Step 3: In total, we have subtracted \textcolor{red}{2x^2 + x + 7} lots of \textcolor{limegreen}{(x-3)}, and there is \textcolor{blue}{18} left over.

So,

(2x^3 - 5x^2 + 4x - 3) \div \textcolor{limegreen}{(x-3)} = \textcolor{red}{2x^2 + x + 7} remainder \textcolor{blue}{18}

A LevelAQAEdexcelOCR

Method 2: Algebraic Long Division

This method uses the same principles as long division for numbers, but for algebraic expressions.

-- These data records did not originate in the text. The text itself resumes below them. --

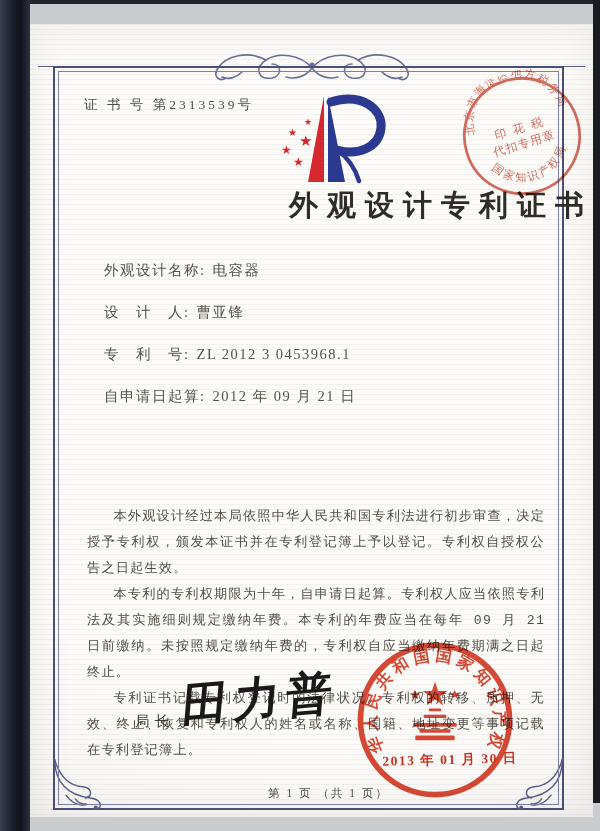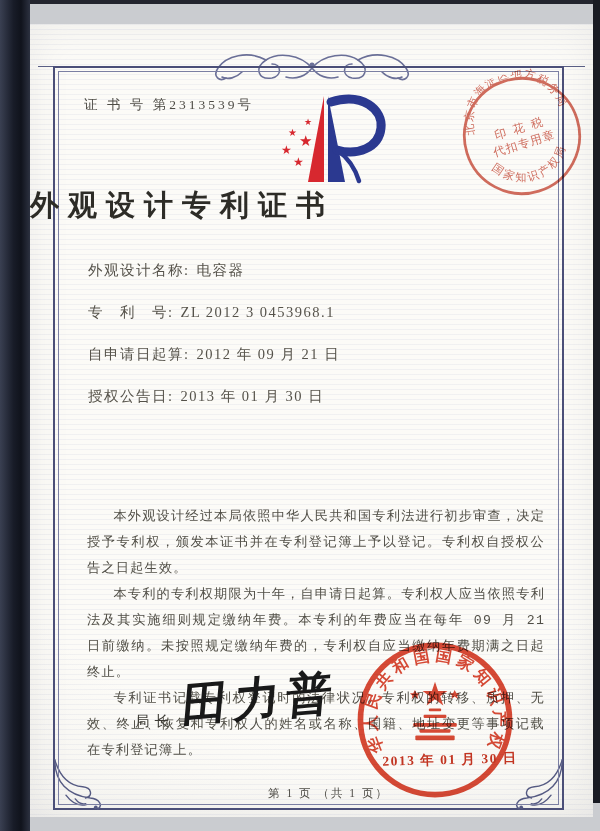--- a/index.html
+++ b/index.html
@@ -46,7 +46,7 @@
   .logo .star{position:absolute;color:#d7282f;line-height:1;}
 
   .title{
-    position:absolute;left:0;top:162px;width:100%;text-align:left;
+    position:absolute;left:0;top:162px;width:100%;text-align:right;
     font-size:29px;color:#2d2c27;letter-spacing:9px;font-weight:600;white-space:nowrap;
   }
 

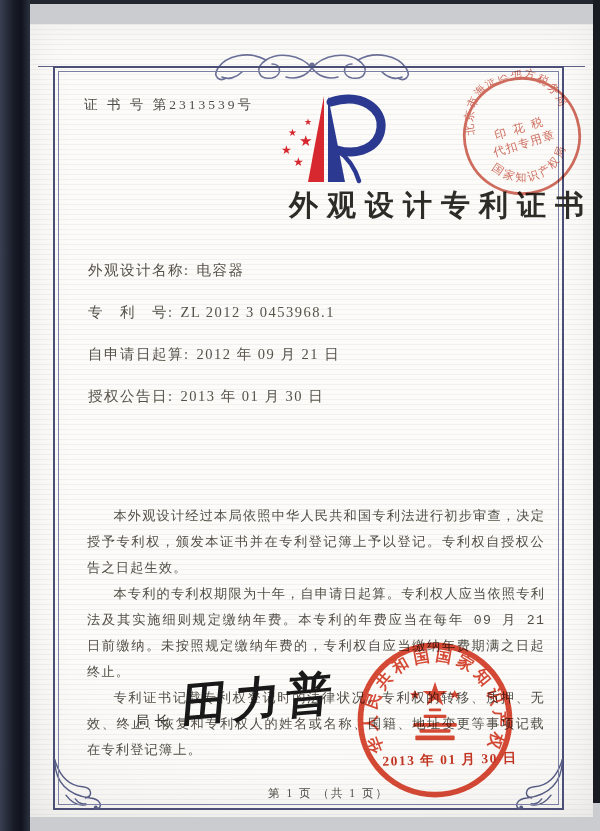--- a/index.html
+++ b/index.html
@@ -50,7 +50,7 @@
     font-size:29px;color:#2d2c27;letter-spacing:9px;font-weight:600;white-space:nowrap;
   }
 
-  .fields{position:absolute;left:58px;top:237px;width:450px;}
+  .fields{position:absolute;left:74px;top:237px;width:450px;}
   .field-row{height:20px;margin-bottom:22px;font-size:14.5px;color:#55524a;
     letter-spacing:1.5px;white-space:nowrap;}
   .field-row .val{margin-left:7px;}

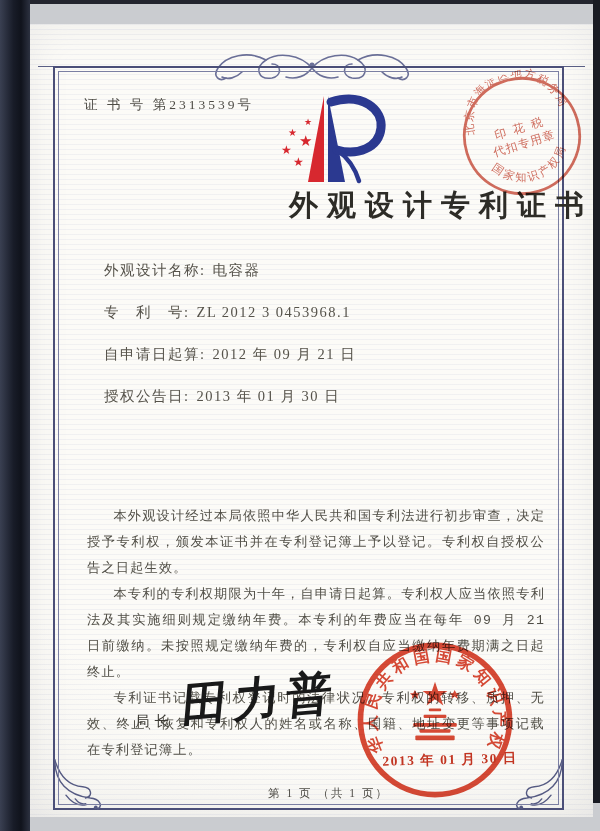--- a/index.html
+++ b/index.html
@@ -152,6 +152,9 @@
   <div class="fields">
     <div class="field-row">
       <span>外观设计名称:</span><span class="val">电容器</span>
+    </div>
+    <div class="field-row">
+      <span>设　计　人:</span><span class="val">曹亚锋</span>
     </div>
     <div class="field-row">
       <span>专　利　号:</span><span class="val">ZL 2012 3 0453968.1</span>

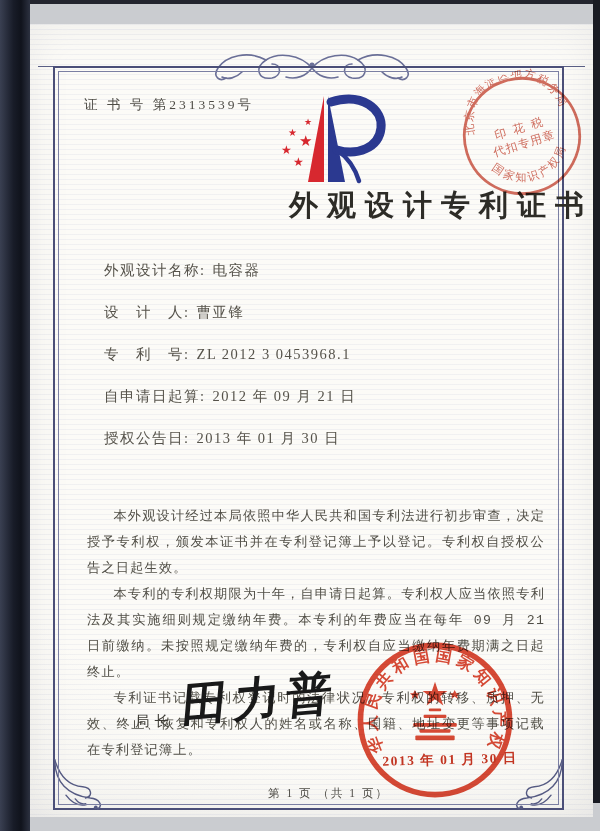--- a/index.html
+++ b/index.html
@@ -161,9 +161,6 @@
     </div>
     <div class="field-row">
       <span>自申请日起算:</span><span class="val">2012 年 09 月 21 日</span>
-    </div>
-    <div class="field-row">
-      <span>授权公告日:</span><span class="val">2013 年 01 月 30 日</span>
     </div>
   </div>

Example: Divide x^3 + 6x^2 - 11x + 4 by \textcolor{limegreen}{(x-2)}

Step 1: Divide x^3 by x to get \textcolor{red}{x^2}, and put this at the top

Step 2: Multiply x^2 by \textcolor{limegreen}{(x-2)} to get x^3 - 2x^2

Step 3: Subtract to get 8x^2 and bring the -11x down

Step 4: Divide 8x^2 by x to get \textcolor{red}{8x}, and put this at the top

Step 5: Multiply 8x by \textcolor{limegreen}{(x-2)} to get 8x^2 - 16x

Step 6: Subtract to get 5x and bring the +4 down

Step 7: Divide 5x by x to get \textcolor{red}{5}, and put this at the top

Step 8: Multiply 5 by \textcolor{limegreen}{(x-2)} to get 5x-10

Step 9: Subtract to get \textcolor{blue}{14}, which is the remainder – since this term has a degree that’s less than the divisor, therefore it can’t be divided.

Hence,

(x^3 + 6x^2 - 11x + 4) \div \textcolor{limegreen}{(x-2)} = \textcolor{red}{x^2 + 8x + 5} remainder \textcolor{blue}{14}

 

Note: If the polynomial you are dividing doesn’t have an x^2 term for example, just put 0x^2 where the x^2 usually goes.

A LevelAQAEdexcelOCR

Method 3: Using a Formula

This method makes use of the following identity.

“A polynomial, f(x), can be written as

f(x) \equiv q(x)d(x) + r(x)

where q(x) is the quotient, d(x) is the divisor and r(x) is the remainder.”

You then use the following procedure:

Step 1: Find the degrees of the quotient and remainder. The degree of the quotient is \text{deg } f(x) - \text{deg } d(x). For the degree of the remainder, \text{deg } r(x) < \text{deg } d(x).

Step 2: Write the division in the form above, replacing q(x) and r(x) with general polynomials (i.e. Ax^2 + Bx + C is a general polynomial of degree 2)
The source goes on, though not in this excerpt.